Born in Lahore on the 4th of September, 1911, with the given name of Chiragh Deen, his father was a tailor and his mother a washer woman. He went to school and matriculated with very high marks. At home and at his father’s shop he learnt the tailoring trade, and was much later to undertake a course on tailoring from an institute. In a Radio Pakistan interview with the famous writer Munnoo Bhai, which can be heard on the internet, he commented on his bread-earning profession: “I am the proud son of a proud hardworking father and mother, and to my dying day will remain proud of it”. The very comment tells us of his commitment to the poor of the city, who through his poems he depicted as the oppressed. It was this streak that brought him to the attention of Mian Iftikharuddin, later to be the owner of ‘The Pakistan Times’ of Lahore, when he visited his tailoring shop in 1930.

Mian Iftikharuddin invited Ustad Daman to recite his revolutionary poems at a Congress National Party public meeting at Mochi Gate in Lahore, and he was an instant hit. Pandit Nehru declared him the ‘Poet of Freedom’. After that he became popular for his stirring anti-imperialistic revolutionary poems in almost all political public meetings in Lahore. He stood for a secular free sub-continent and opposed all who spoke in communal terms. He believed in Muslims, Sikhs and Hindus living in harmony for all of them belonged to this soil. But when the soil was ignored and beliefs became the basis of national ownership, he went relatively silent.

During the 1947 Partition riots a huge crowd surrounded his house inside the walled city and burnt it, killing his wife and daughter in the process. But that instead of dampening his spirit lifted it to a new high. His view was that now “that the evil had been committed”, all Pakistanis must oppose all forms of corruption and all forms of dictatorships. He was to say: “Humans are born free of any corruption, and that is their natural state. Dictatorship is an ugly form of corruption”.

His poetry was printed after his death by his admirers in a compilation titled ‘Daman dey Moti’. His original poetic name was ‘Hamdam’ which changed to Daman, with the title ‘ustad’ being a traditional term of respect. He perfected his poetry in the gardens of Lahore, which is where ‘bathiks’ of the people took place. In his lifetime he learnt a number of languages, including English, French, Russian, German and most sub-continental languages. His post-Partition poetry concentrated more on the state of various forms of corruption that Pakistan fell into.

When I visited him as a young journalist after ZA Bhutto had been hanged, he was depressed. He held no grudge against the man who had jailed him without reason and over a simple honest poem. When I questioned him about his depression, he said: “He (ZAB) put Pakistan on a communal future and he paid the price. The man who hanged him will one day pay a bigger price. If Pakistan continues to remain communal one day it will pay the ultimate price”. That remark shook me then. Sadly, I was then not in a position to write the true essence of his feelings and way of thinking.

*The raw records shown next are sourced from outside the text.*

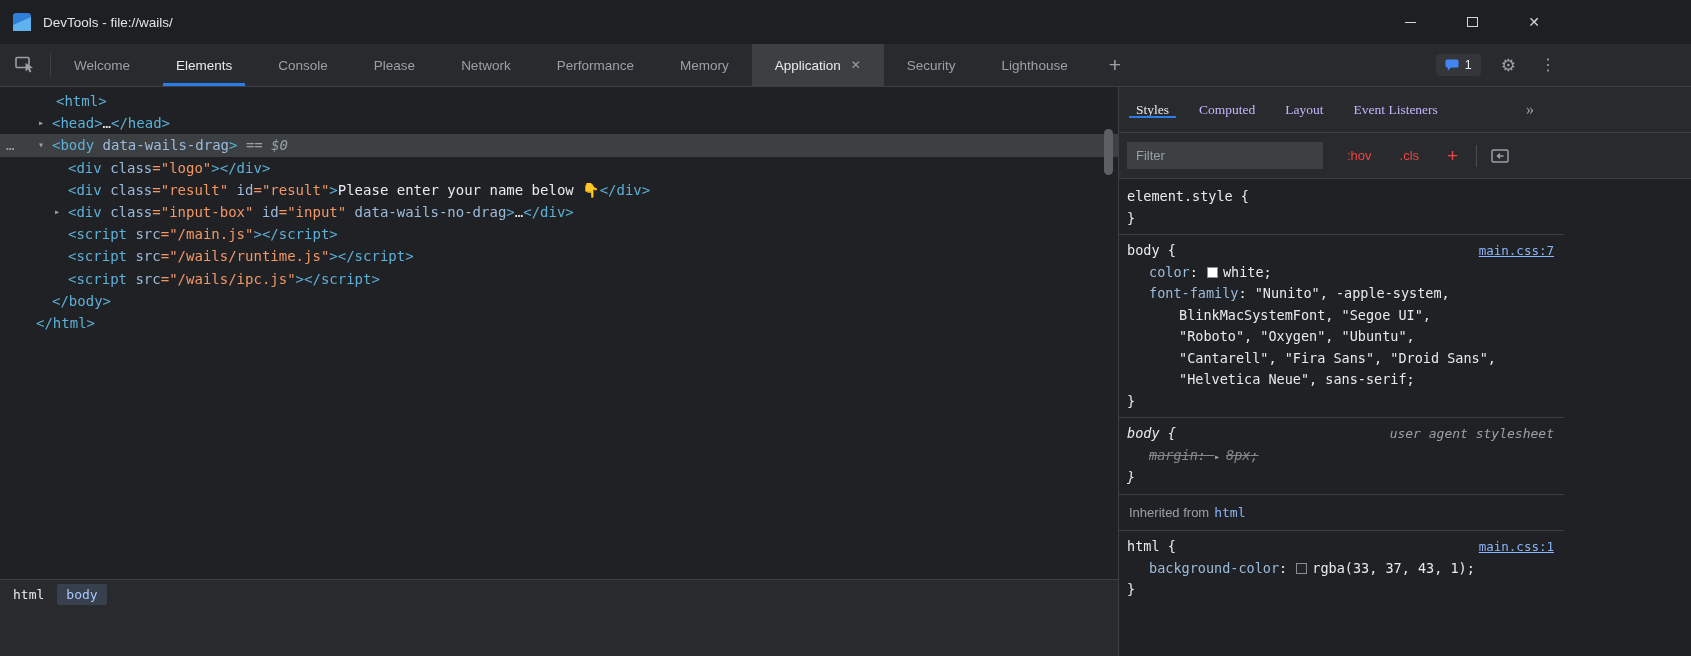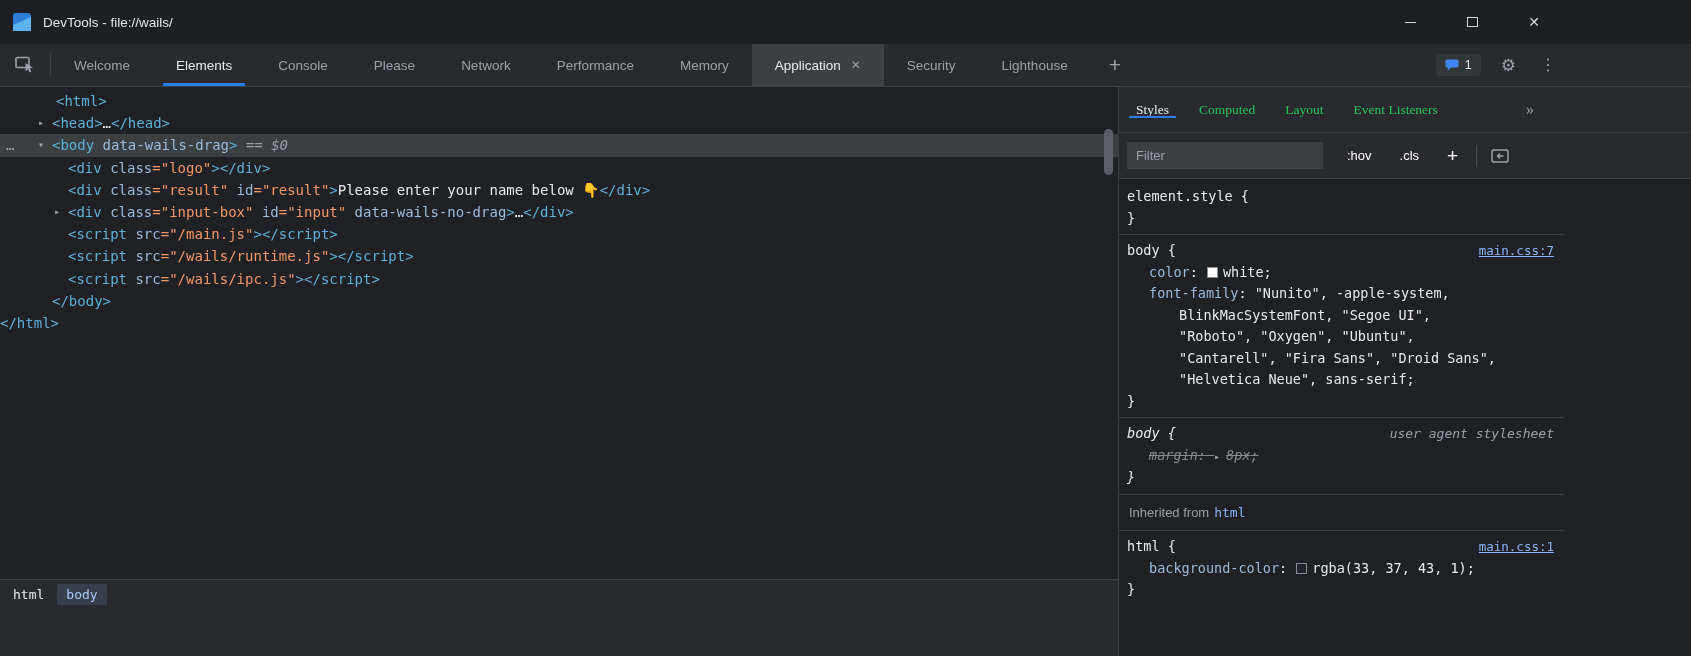"Computed" .sp-tab { color: #22c55e -> #c4b5fd }
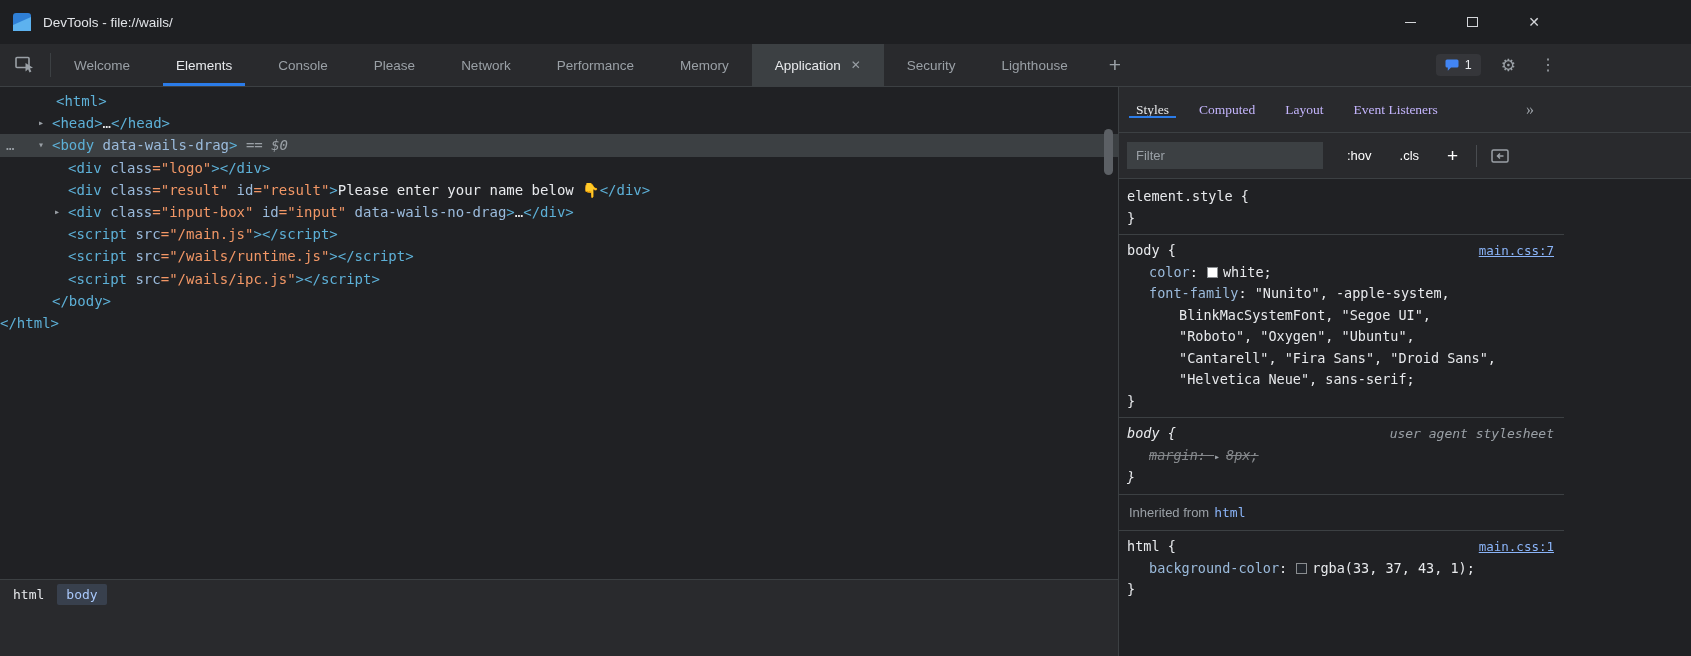":hov" .tb-text { color: #ffffff -> #ef4444 }
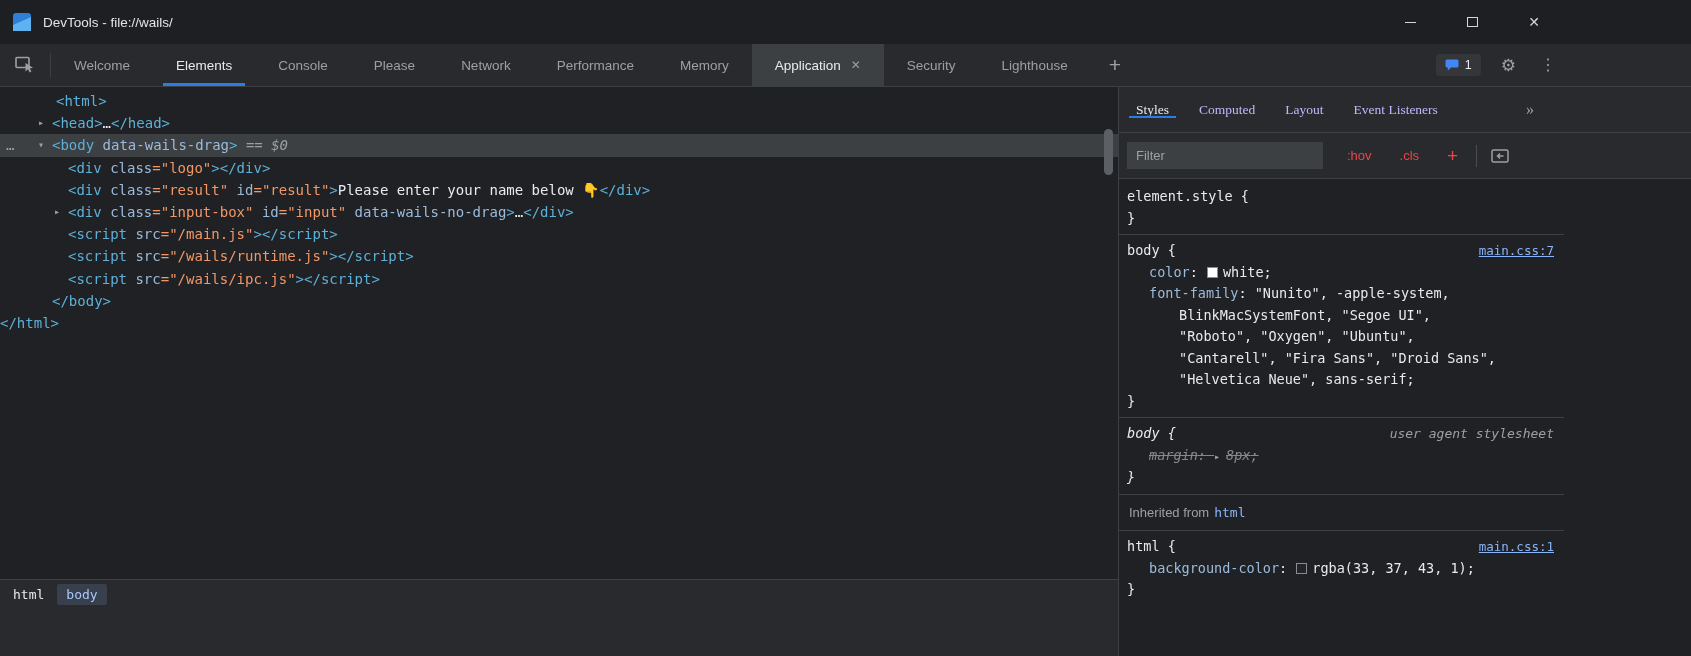"</html>" div.tree-row { padding-left: none -> 36px }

So it was that the finest Punjabi poet of the 20th century lived his life. He opposed oppression in all its forms, be it colonialism, imperialism or capitalism. He opposed all beliefs that discriminated against any human right. As a young journalist I was then bold enough to query what he thought about Shah Hussain and his love for Madho Lal. “It is natural to love any form of life, its gender is not important. Do you love a male dog more than a female, or one beautiful plant over another”?

Here was a man much before his time just as Shah Hussain and Madho Lal were. It was this set of beliefs that he fought for till his dying days when he shouted at a dead Faiz: “You are leaving behind people scared to speak their minds”. He passed away, aged 73, on Dec 3, 1984, and was buried in the cemetery where lie Madho Lal and his Shah Hussain.